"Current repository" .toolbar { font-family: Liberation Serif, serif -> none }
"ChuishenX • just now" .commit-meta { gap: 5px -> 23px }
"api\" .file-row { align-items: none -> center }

---

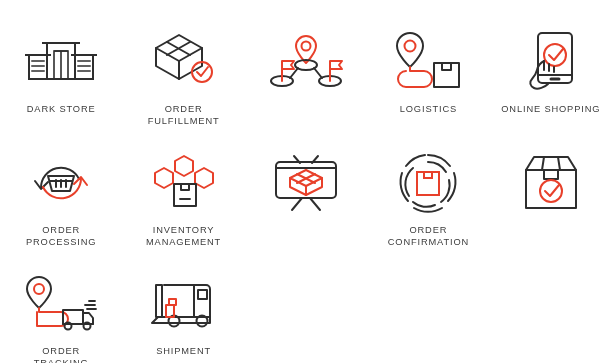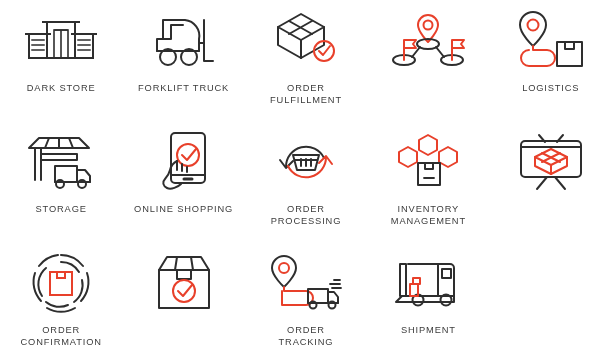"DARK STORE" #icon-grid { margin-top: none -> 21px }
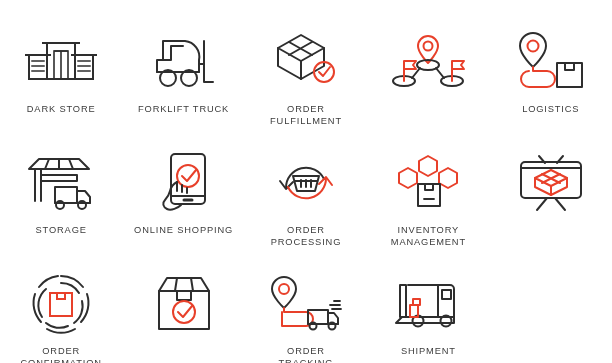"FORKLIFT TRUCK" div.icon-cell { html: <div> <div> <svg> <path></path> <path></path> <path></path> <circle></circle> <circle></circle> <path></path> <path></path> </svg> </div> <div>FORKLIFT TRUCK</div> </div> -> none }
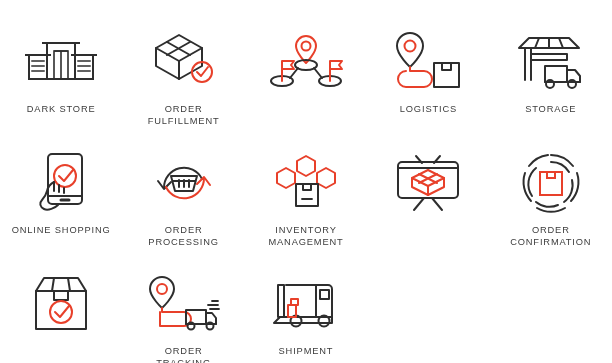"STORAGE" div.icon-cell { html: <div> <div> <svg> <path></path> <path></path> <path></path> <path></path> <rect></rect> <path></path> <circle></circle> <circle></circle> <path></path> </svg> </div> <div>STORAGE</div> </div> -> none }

==

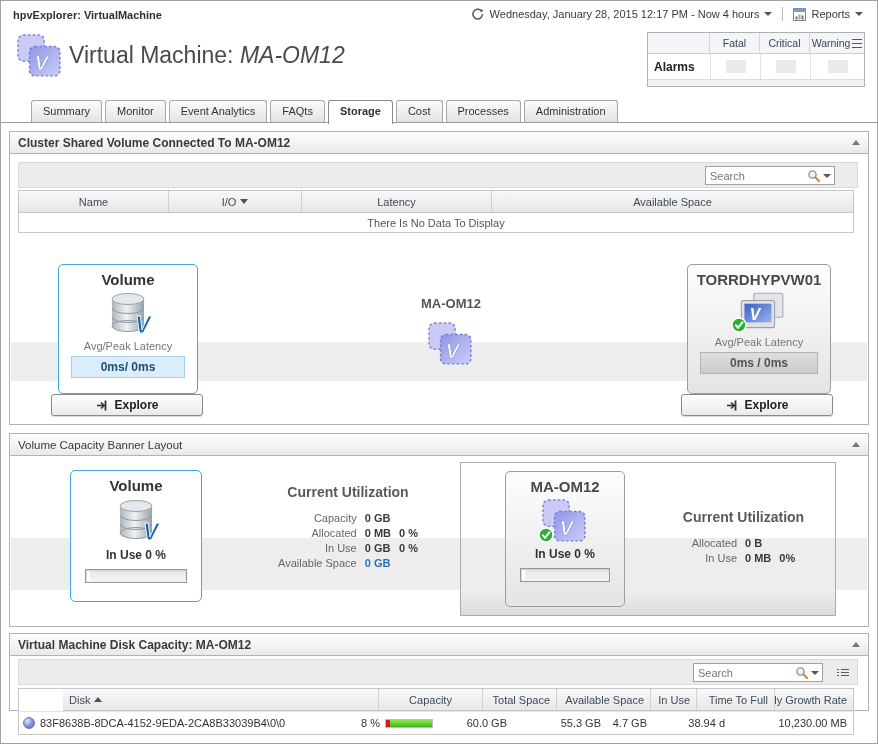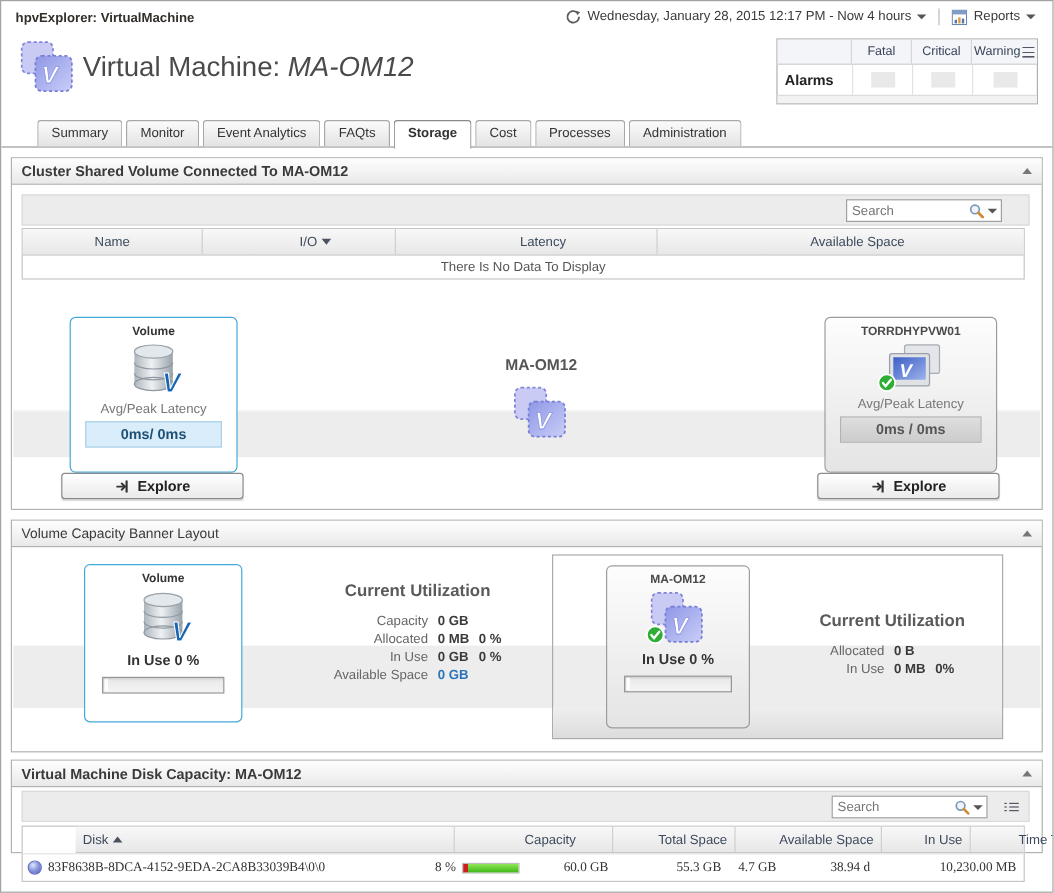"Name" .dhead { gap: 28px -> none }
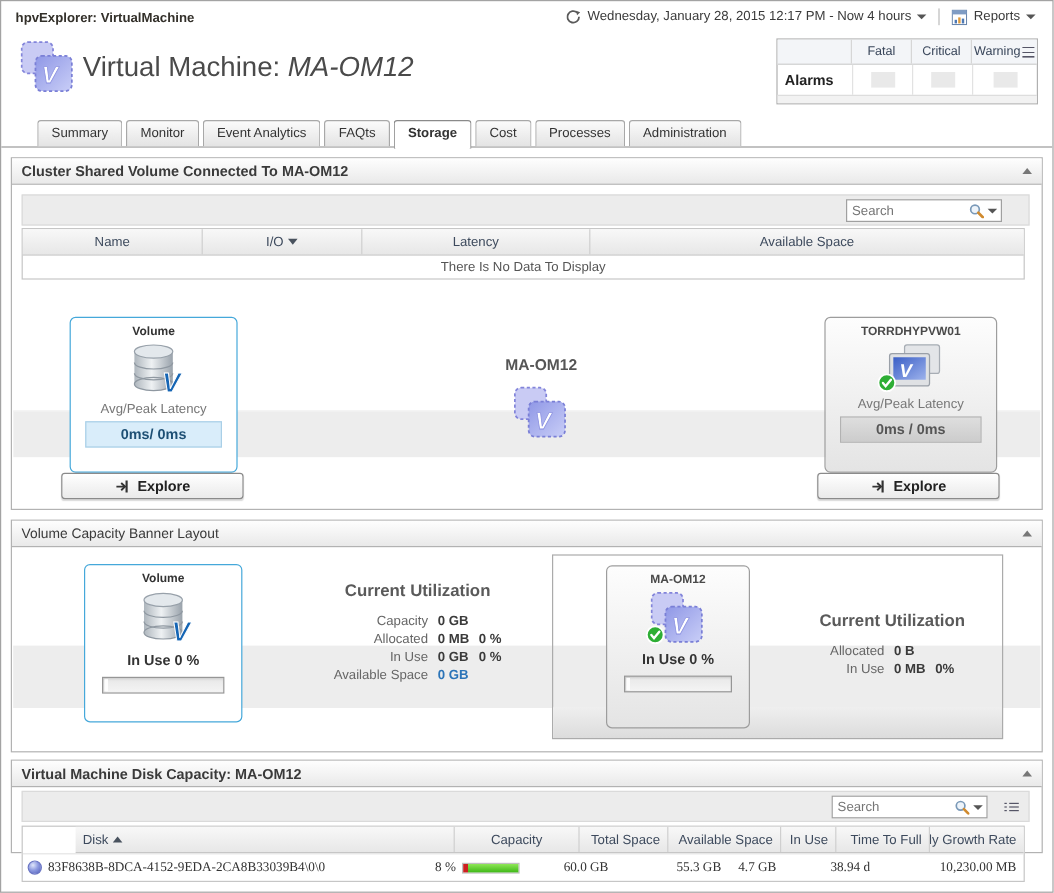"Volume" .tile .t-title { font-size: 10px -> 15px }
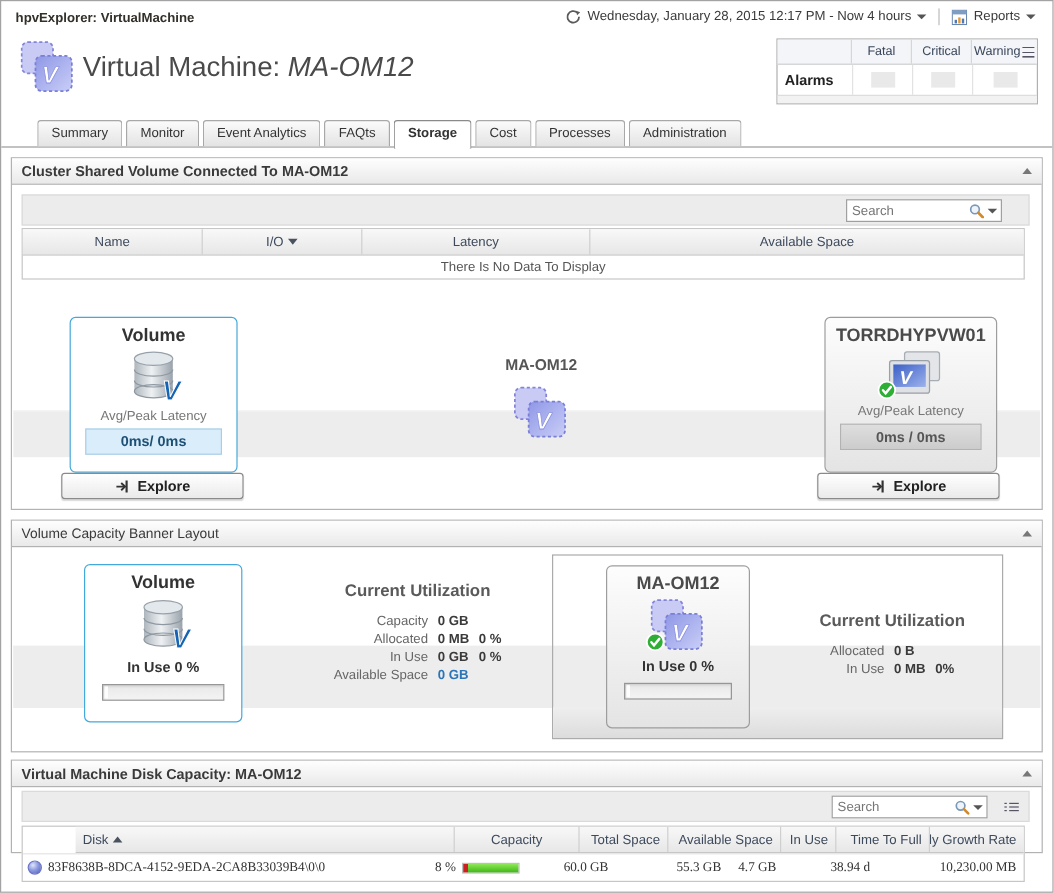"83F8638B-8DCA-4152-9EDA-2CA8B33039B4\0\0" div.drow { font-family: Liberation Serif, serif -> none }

**WHAT YOU SHOULD DO:** I'd like the lines above from the one with "gap: 5px ->" up to and including the one with "align-items: none ->" copied exactly, with no other lines.

**FINISHED TASK:**
"ChuishenX • just now" .commit-meta { gap: 5px -> 23px }
"api\" .file-row { align-items: none -> center }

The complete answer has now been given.